* Your task *
Leave the pictures out and restate every line below exactly.

(Version difference data)
────────────────

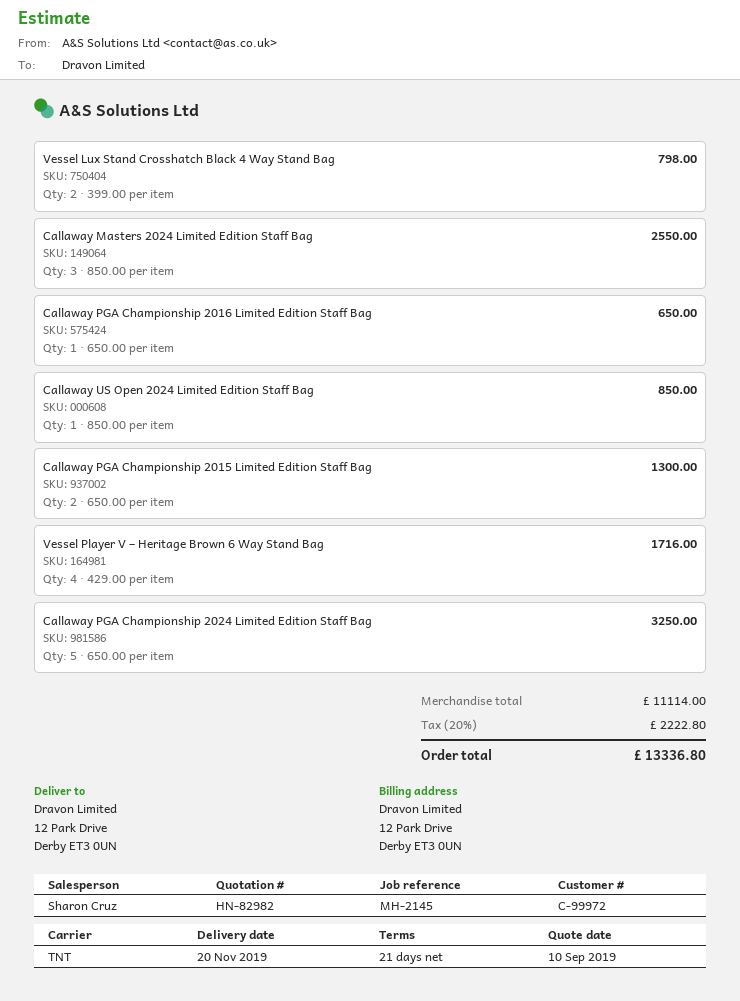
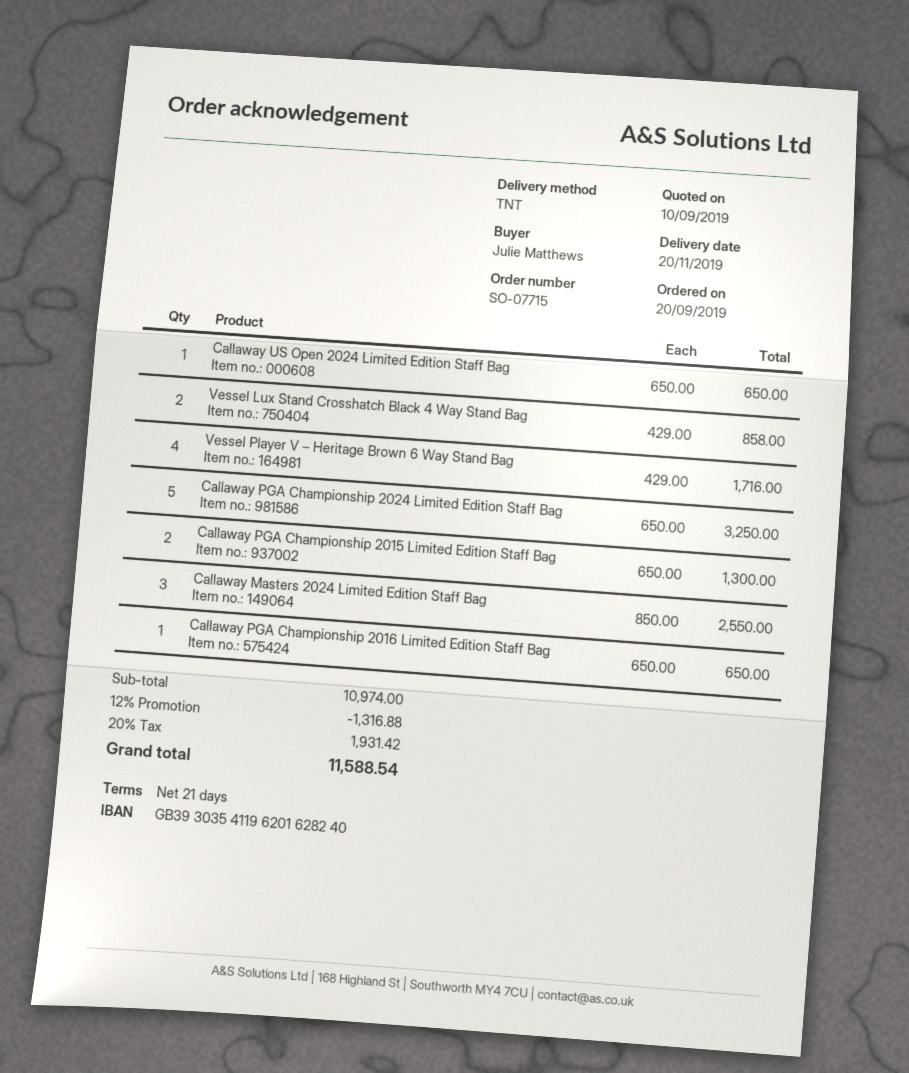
Vessel Lux Stand Crosshatch Black 4 Way Stand Bag: 2 x 399.00 = 798.00 -> 2 x 429.00 = 858.00
Callaway US Open 2024 Limited Edition Staff Bag: 1 x 850.00 = 850.00 -> 1 x 650.00 = 650.00
subtotal: 11114.00 -> 10974.00
discount: none -> 12% = 1316.88
tax: 20% = 2222.80 -> 20% = 1931.42
total: 13336.80 -> 11588.54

────────────────

* Written solution *
Vessel Lux Stand Crosshatch Black 4 Way Stand Bag: 2 x 399.00 = 798.00 -> 2 x 429.00 = 858.00
Callaway US Open 2024 Limited Edition Staff Bag: 1 x 850.00 = 850.00 -> 1 x 650.00 = 650.00
subtotal: 11114.00 -> 10974.00
discount: none -> 12% = 1316.88
tax: 20% = 2222.80 -> 20% = 1931.42
total: 13336.80 -> 11588.54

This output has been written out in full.